Vet remembers his stints on subs

Frederick Ensslin, 86, will ride a bus with buddies Thursday to attend a Veterans Day program at the Tahoma National Cemetery in Kent.

He and other World War II veterans will meet first at the Fleet Reserve Association in Mountlake Terrace.

“At this stage of the game, we keep pretty busy going to funerals,” Ensslin said. “We are lucky we lasted this long.”

Ensslin saw World War II action from beneath the sea. He served on several submarines in and around the Pacific Ocean.

In 1941, the 17 year old from New York found high school wasn’t his bailiwick.

“I wasn’t doing too good,” Ensslin said from his Alderwood Manor home. “I always wanted to do the Navy.”

His parents signed him over and he aimed for submarine service. He underwent rigorous training in Connecticut before climbing down the hatch.

“We saw five psychiatrists,” he said, before sailors were allowed to serve on a sub. “They try to make you lose your temper.”

Ensslin said he never had claustrophobia. During one test he sat in something like a drum that held 12 trainees. The air pressure was increased and some of the men got silly.

It wasn’t good to get silly.

They learned to use the Munson Lung, a bag with a mouthpiece attached, filled with oxygen to be breathed while ascending from the submarine to the surface.

The theory was that if a submarine sank in 300 feet of water or less, a guide rope would be floated to the surface and a crewman, breathing with a Munson Lung, could make it to the top.

Ensslin said the men were brought to the base of a cylindrical tower 100 feet high and about 12-feet wide. A compartment was attached to the side.

Trainees entered the compartment where a valve was opened to fill it with water. Using the Munson Lung, slowly slowly, up they went.

Success meant Seaman First Class Ensslin was stationed on the USS Greenling.

He started peeling potatoes, lots and lots of potatoes.

And he served a stint as a captain of the head.

That meant he was in charge of the bathrooms.

Routine chores aside, on his first battle patrol off the Truk Islands, his sub sunk a Japanese ship.

“It sank pretty fast,” Ensslin said. “The captain wanted a prisoner.”

They surfaced and Ensslin saw Japanese crew members jammed in a lifeboat, one of top of the other.

One man climbed aboard the sub, threw up his hands, and said he was a Korean horticulturist. The man said he was doing research on the Japanese ship.

“He was kept in the forward torpedo room,” Ensslin said. “He was handcuffed to a bunk at night.”

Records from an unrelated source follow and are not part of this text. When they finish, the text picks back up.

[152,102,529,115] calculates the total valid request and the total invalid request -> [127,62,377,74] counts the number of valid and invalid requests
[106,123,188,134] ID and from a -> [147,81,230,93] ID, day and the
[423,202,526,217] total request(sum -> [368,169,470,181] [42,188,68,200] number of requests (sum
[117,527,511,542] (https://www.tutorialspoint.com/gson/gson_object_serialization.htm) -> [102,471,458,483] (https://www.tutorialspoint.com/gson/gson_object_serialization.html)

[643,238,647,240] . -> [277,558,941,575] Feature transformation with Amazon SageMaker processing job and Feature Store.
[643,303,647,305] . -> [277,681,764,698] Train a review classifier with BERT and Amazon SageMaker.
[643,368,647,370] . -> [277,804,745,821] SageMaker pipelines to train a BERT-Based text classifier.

U.S. Marines took the prisoner off the submarine at Midway Island.

While stationed on the USS Greenling, Ensslin cruised into Pearl Harbor after the Japanese attack.

“You could see the wreckage. It smelled bad. There was oil in the water.”

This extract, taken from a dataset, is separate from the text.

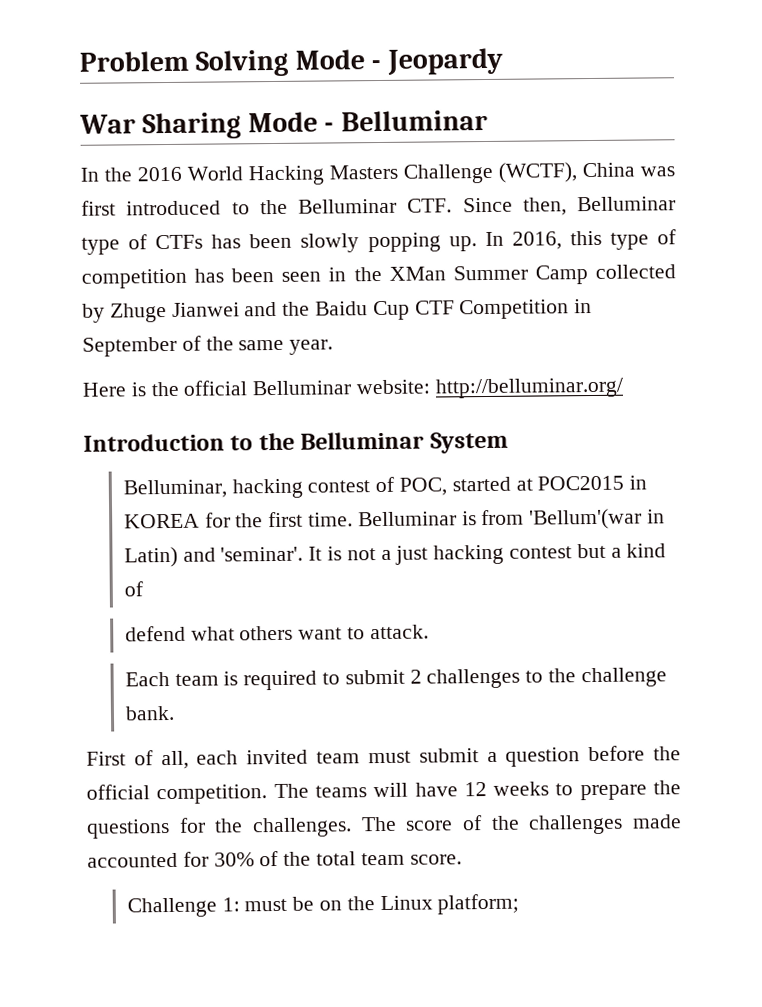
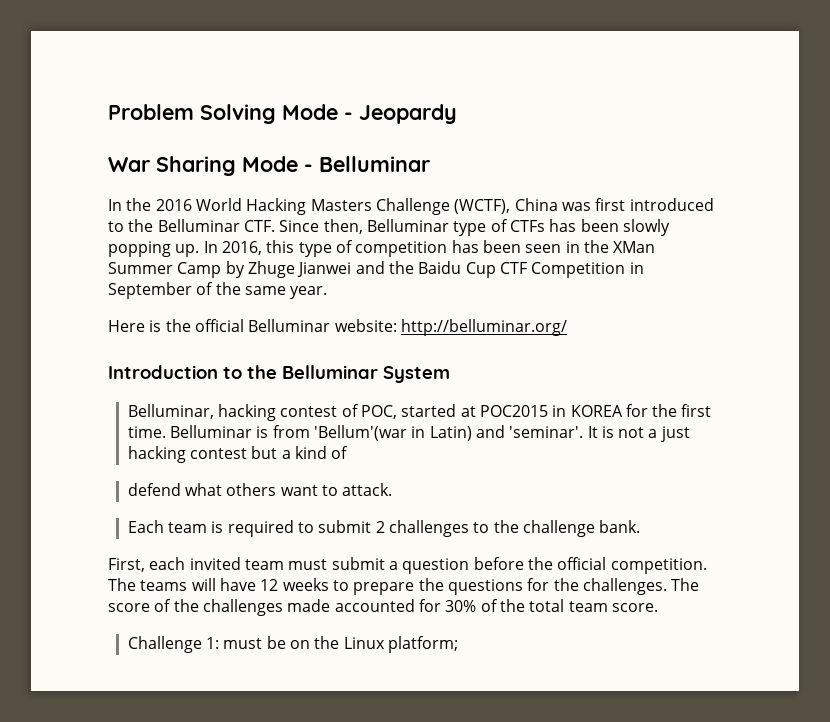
[594,264,676,279] collected -> (222, 270) none
[86,750,189,770] First of all, -> [108,558,145,572] First,

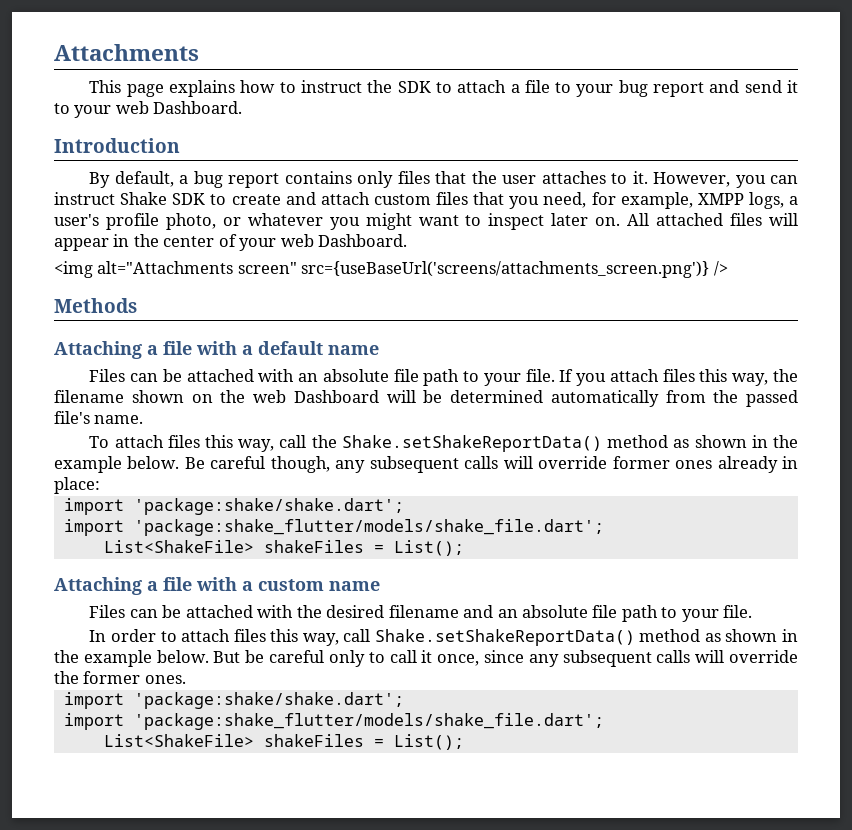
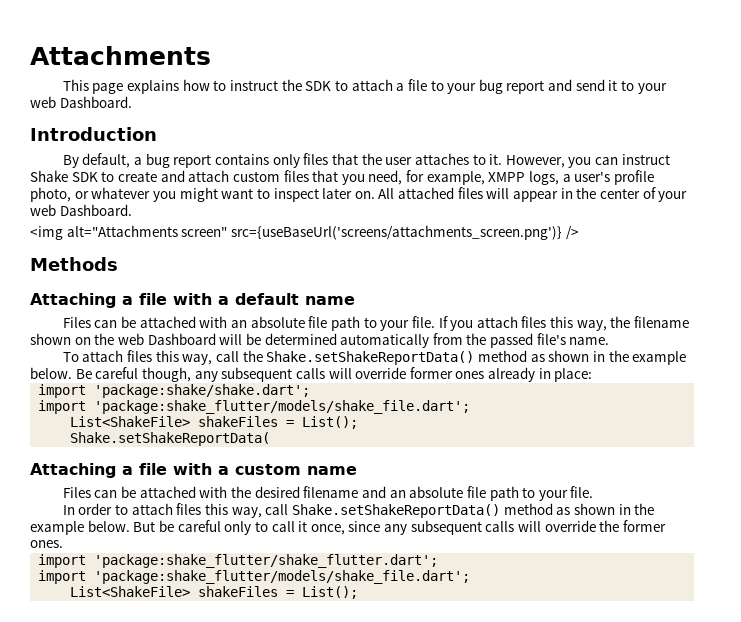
(464, 548) none -> [70,432,271,446] // Shake.setShakeReportData(
[133,692,404,709] 'package:shake/shake.dart'; -> [94,554,439,568] 'package:shake_flutter/shake_flutter.dart';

Transferred again, he served on the USS Snook, USS Sawfish, and USS Cabezon.

Ships he served on were attacked with depth charges. He was onboard when a submarine nearly ran out of air and food.

Sick with malaria, he departed ship in the Philippines and returned home after the war.

But he didn’t become a landlubber. Ensslin joined the U.S. Merchant Marines where he shuttled ammunition during the Korean and Vietnam wars.

He met his wife of 53 years, Josie, in California when they lived in the same apartment building.

“It was love at first sight for me,” Josie Ensslin said.

They raised four children in Alderwood Manor. Frederick Ensslin worked for Foss Tug. He is the Washington State commander of U.S. Submarine Veterans of WWII.

Erwin Schmidt is a member of the group.

Schmidt was a seaman first class on the battleship USS California when Pearl Harbor was attacked. The California partly sank, but the Navy was able to keep it above the surface with the help of tugboats and other ships.

At the conclusion of the battle, Schmidt and a shipmate fired off what was left of the ship’s ammunition.

“We fired the last 11 rounds at six Japanese bombers,” Schmidt said. “That was the end of the shooting at Pearl Harbor.”

Schmidt, 94, served on submarines, too. He said submariners have a common bond.

They all flash back to their days under the sea, Schmidt said.

“It’s like you are right there,” he said. “You relive it, the exact routine, in your mind, when you are asleep and awake.”

Ensslin said that submarines comprised only 2 percent of the U.S. Navy during World War II, but managed to sink 55 percent of all Japanese ships sunk by the United States.

More than 3,600 men gave their lives on submarines during World War II.

Each month in the club newsletter, it mentions ships that were sunk during the war.

The destroyed submarines are said to be on “eternal patrol.”

On Thursday let’s thank these men and all our treasured veterans.